Kropotkin was invited to return to Russia after the revolution of 1917. He was afforded respect there, but was deeply pained by the treatment he saw the Anarchists receiving at the hands of the Communist Party. After his death in 1921, the same year that Emma Goldman and Alexander Berkman fled Russia after witnessing the treatment of Nestor Makno and other Anarchists, no holds barred persecution of the Anarchists would be conducted by the Russians.

I come from two great traditions of learning selflessly, only for the sake of betterment of humanity - that of Judaism and that of Anarchism. All of my role models are people who devoted themselves to amassing knowledge not for the sake of vainglory and not for the sake of personal power, but in order to put that knowledge at the disposal of Humankind for our common welfare.

My religion enjoins everyone to learn insofar as the person is able to. Kropotkin too speaks of the ability of all to learn and the right of everyone to access as much knowledge as they can. I too am a staunch believer in the right and the ability of everyone to access knowledge and believe that this will advance the cumulative body of knowledge to a now unimaginable extent. I bristle at every expression of elitism and exclusivity when it comes to knowledge.

A book has been running around in my mind for a long while. Like many who were persecuted and died as martyrs for their religious beliefs, so many Anarchists were persecuted and died horrible deaths for their beliefs.
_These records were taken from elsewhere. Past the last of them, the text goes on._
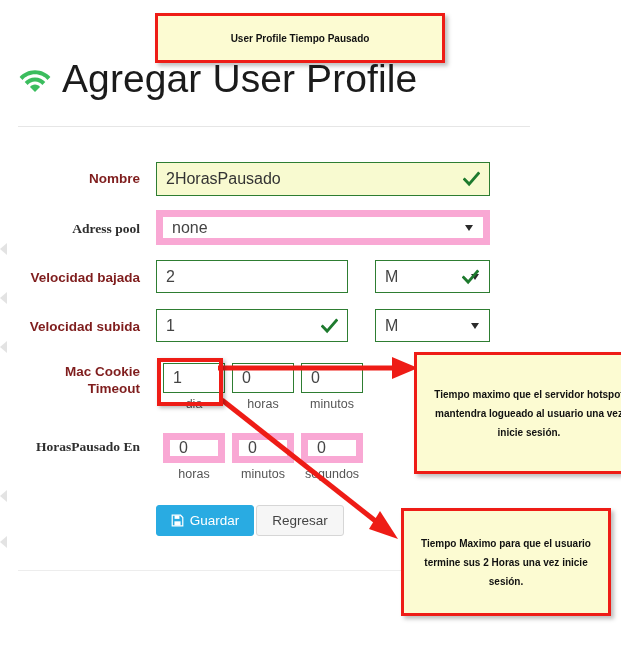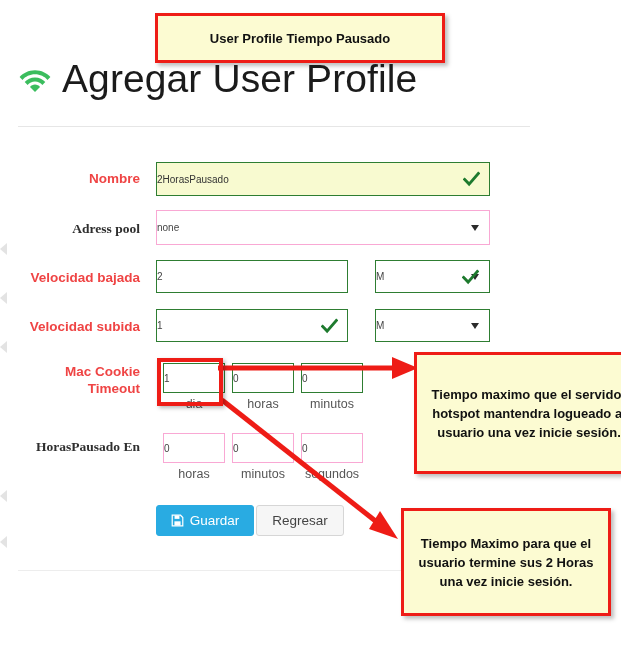"User Profile Tiempo Pausado" .callout { font-size: 13px -> 10px }
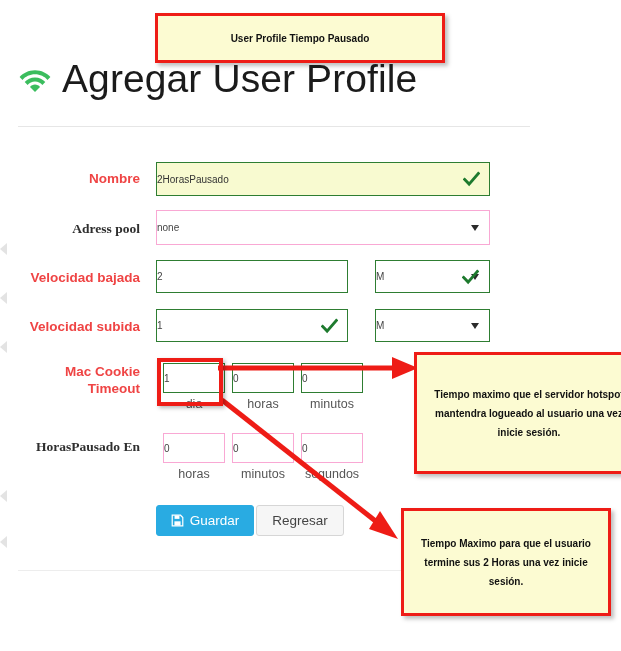"Nombre" .lbl.green { color: #ef4444 -> #7f1d1d }
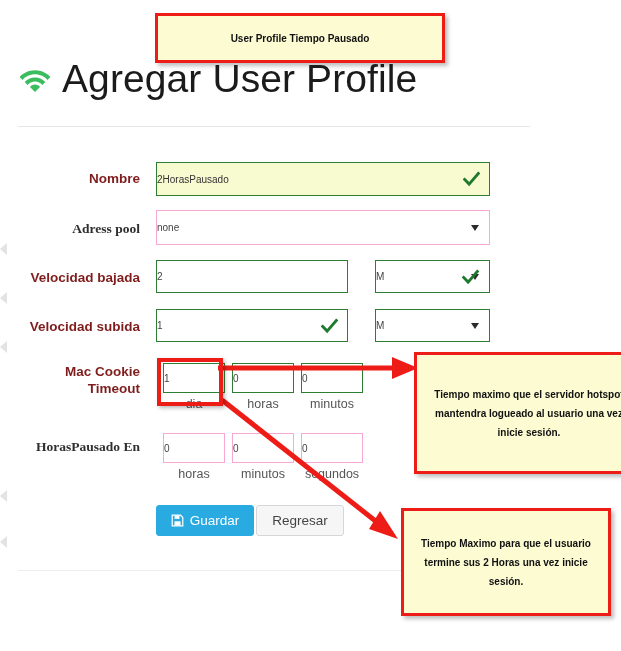"2HorasPausado" .fld { font-size: 10px -> 16px; padding-left: none -> 9px }
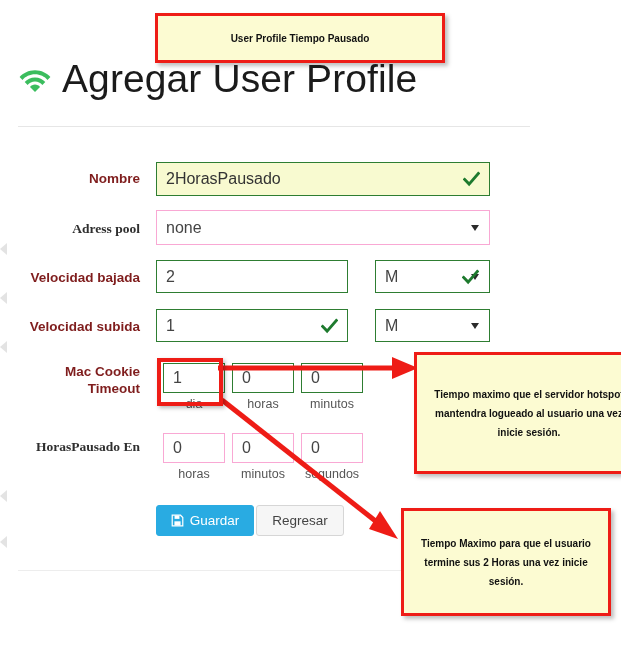"none" .fld.gray-b { border: 1px solid #f9a8d4 -> 7px solid #f9a8d4 }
Though the latter group consists mainly of people who considered, and consider, themselves atheists; they are remarkably like the greatest religious personalities that the world's religions have produced. The thesis of my book will be the demonstration of the fact that the Anarchists are the true inheritors, and continuation, of the Prophetic tradition. Do they not, like the Prophets, continue to hope in a future of common peace, prosperity and welfare?

It is because I so dearly love and admire the people who were, and are, scholars for the sake of humankind, who put their genius at the service of humankind without thought to themselves and because I am so very painfully aware of their sacrifice for me, for a world of people they never knew, that I find selfish, frivolous, look at me! amassing of factoids so very revolting.

Isn't the story of Kropotkin's early life and the compassion he exhibited from so young an age for the poor and disenfranchised remarkably reminiscent of the account of the early life of Siddhartha?

And he was not alone. Bakunin too was of noble birth, as was Tolstoi.

More remarkable than Siddhartha, they, most Kropotkin and Bakunin, did not go off in search of "enlightenment" or self-realization.

These men left palaces to live among the people they loved. Everything they did, all that they were, was for others. Nothing daunted them - not rejection by their families and the nobility, not the forfeiture of promising futures, not imprisonment, not exile in Siberia and in foreign countries, not ill health. They fought on till they breathed their last expecting nothing in return for what they did, nothing at all but the betterment of the lot of humankind.

That's as great as it gets in my book.